Sztukę oparto na XVII-wiecznym dramacie, który napisał Pedro Calderon de la Barca. To historia księcia imieniem Segismundo, któremu w chwili narodzin przepowiedziano, że będzie tyranem. Ojciec Segismunda każe uwięzić syna w wieży i dopiero po wielu latach, zmęczony rządzeniem, uwalnia go, by sprawdzić stopień wiarygodności przepowiedni. Segismundo istotnie okazuje się tyranem. Musi więc powrócić do swego więzienia, co nie podoba się poddanym, którzy wszczynają bunt. W końcu książę znów zasiada na tronie – odmieniony.

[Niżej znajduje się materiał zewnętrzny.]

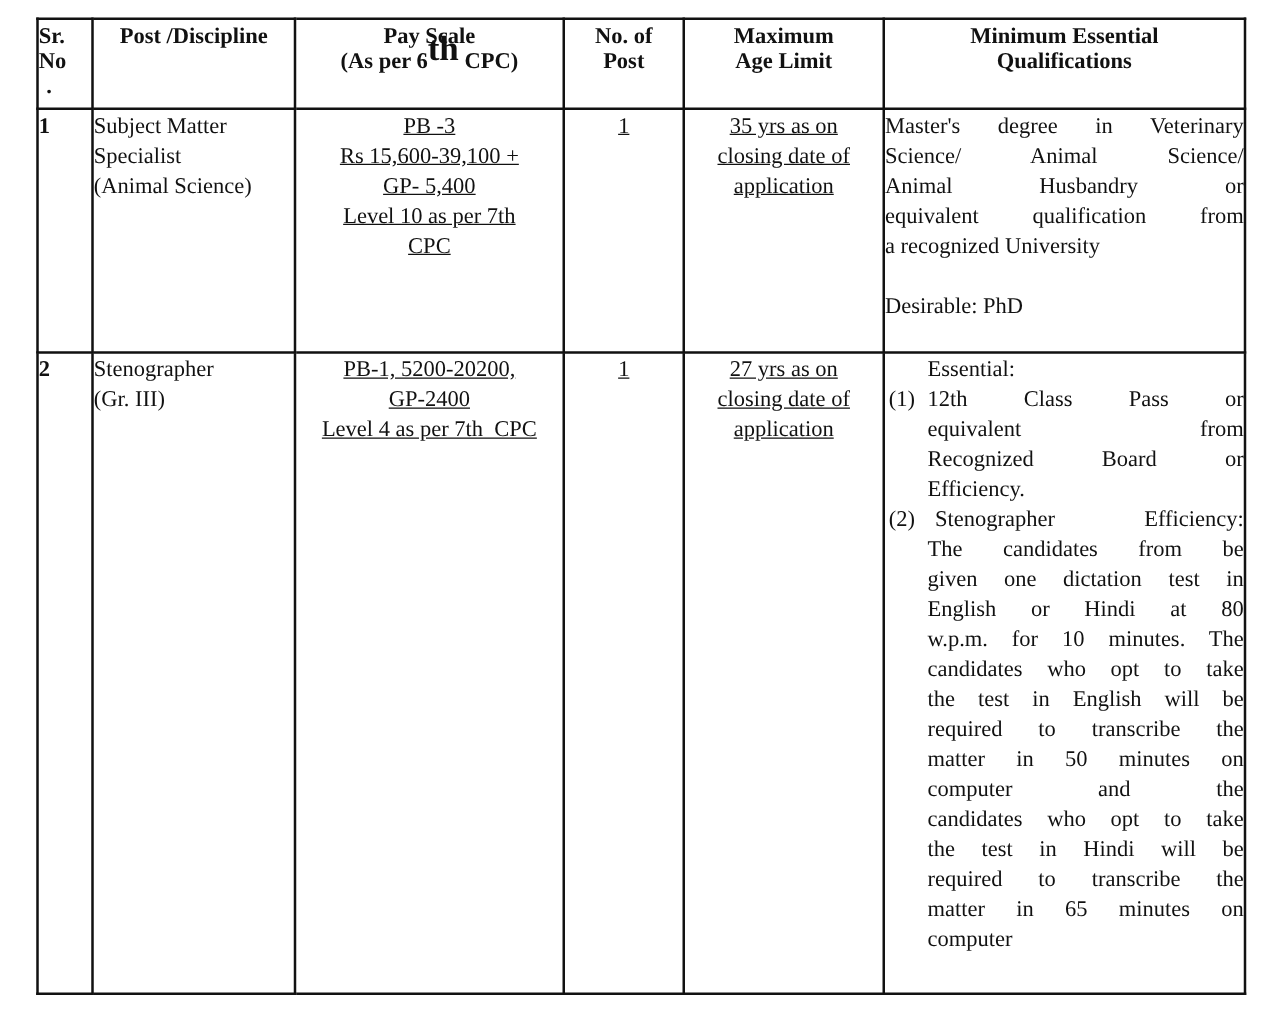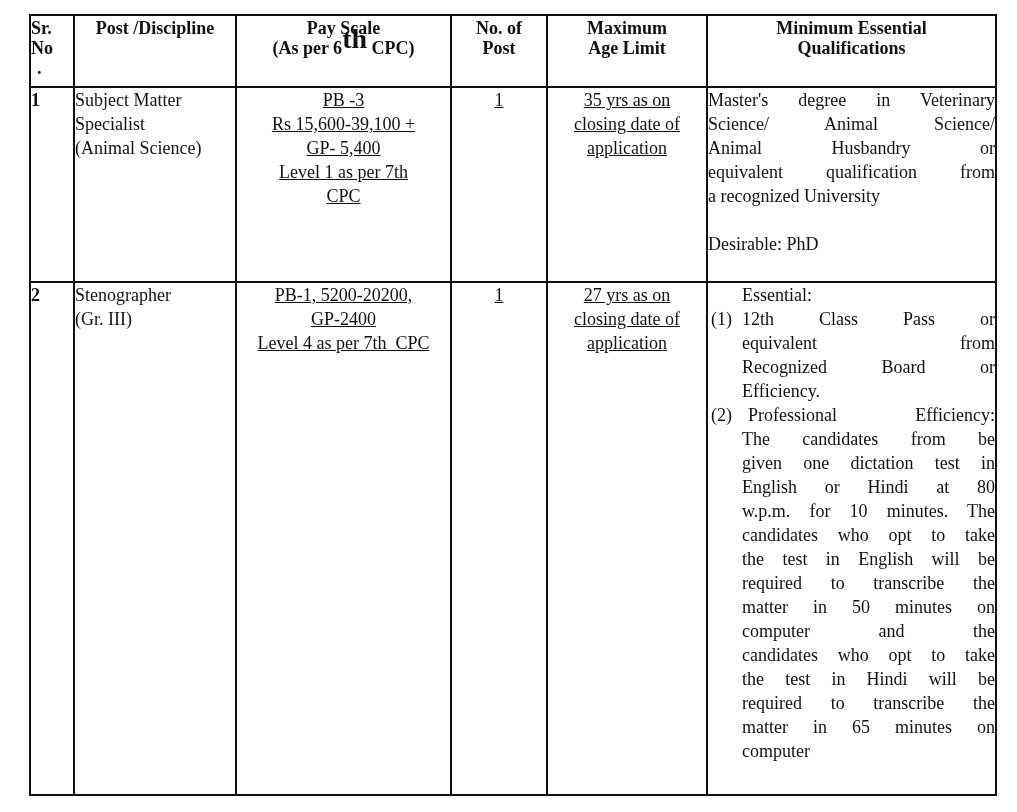--- a/index.html
+++ b/index.html
@@ -98,7 +98,7 @@
       <div>PB -3</div>
       <div>Rs 15,600-39,100 +</div>
       <div>GP- 5,400</div>
-      <div>Level 1 as per 7th</div>
+      <div>Level 10 as per 7th</div>
       <div>CPC</div>
     </td>
     <td class="center">1</td>

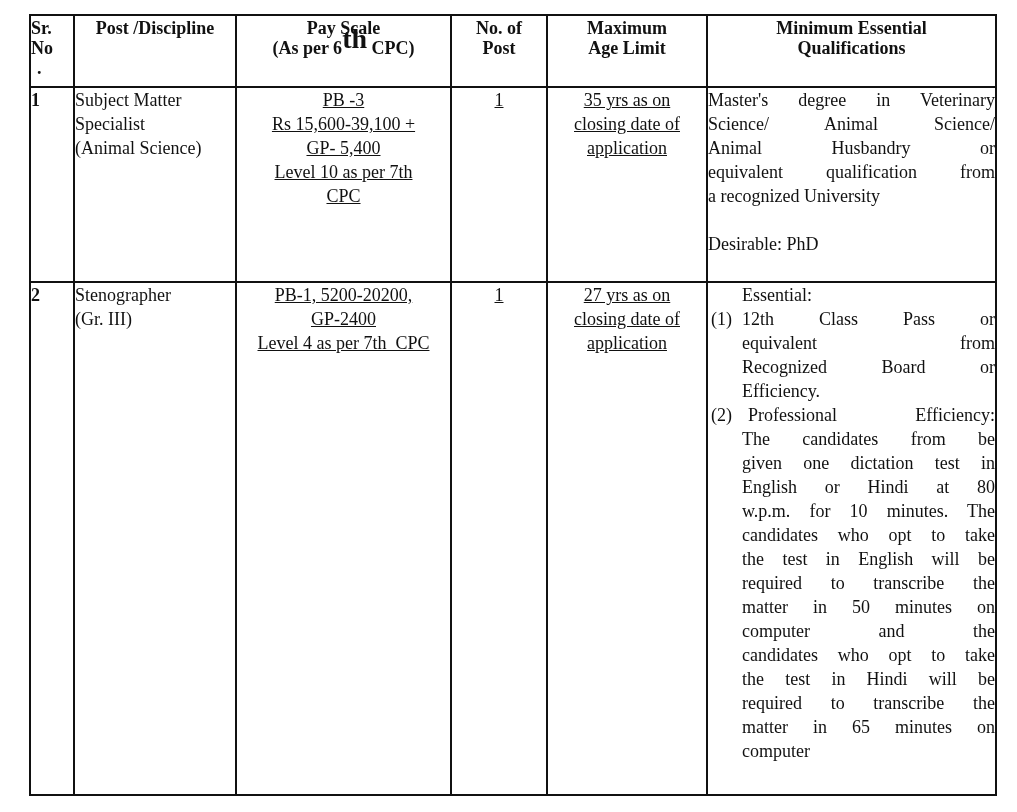--- a/index.html
+++ b/index.html
@@ -149,7 +149,7 @@
       <div class="item">
         <div class="num">(2)</div>
         <div class="txt">
-          <span class="l" style="padding-left:6px">Professional Efficiency:</span>
+          <span class="l" style="padding-left:6px">Stenographer Efficiency:</span>
           <span class="l">The candidates from be</span>
           <span class="l">given one dictation test in</span>
           <span class="l">English or Hindi at 80</span>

We Wrocławiu akcję dramatu przeniesiono w czasy współczesne. – Gdyby nie pochodzące z lat 60. tłumaczenie sztuki, nie byłoby to takie proste – wyznaje reżyser, Lech Raczak. – Zmieniliśmy język dramatu, nie utrzymaliśmy również, konsekwentnie, kostiumowego charakteru przedstawienia. Niewątpliwie, część widzów jest obeznana z klasyczna formą tej sztuki, ale, przygotowując spektakl, myślałem nie o nich, lecz o tych odbiorcach, którzy podobnej wiedzy nie mają – tłumaczy Raczak.
Reżyser zdradza również, jak pojmuje treść i zasadnicze przesłanie wystawianego właśnie dzieła. – Ten dramat pyta o miejsce snu w naszym życiu. – wyjaśnia. – Pyta o to, na ile złuda i rzeczywistość nawzajem się przenikają, w jakim stopniu nas oszukują i zwodzą. Wątek snu pozwala też oderwać się od świata realnego i uruchomić fantazję. Próbujemy ożywić na scenie naszą własną wyobraźnię i mamy nadzieję, że widzowie zechcą nam towarzyszyć – wyjaśnia Raczak.
Jako Segismundo wystąpi Krzysztof Zych, a obok niego zobaczymy na scenie, między innymi, Annę Kiecę, Krzysztofa Boczkowskiego i Tadeusza Ratuszniaka. Autorem scenografii do spektaklu jest Bohdan Cieślak, a muzyki – Paweł Paluch.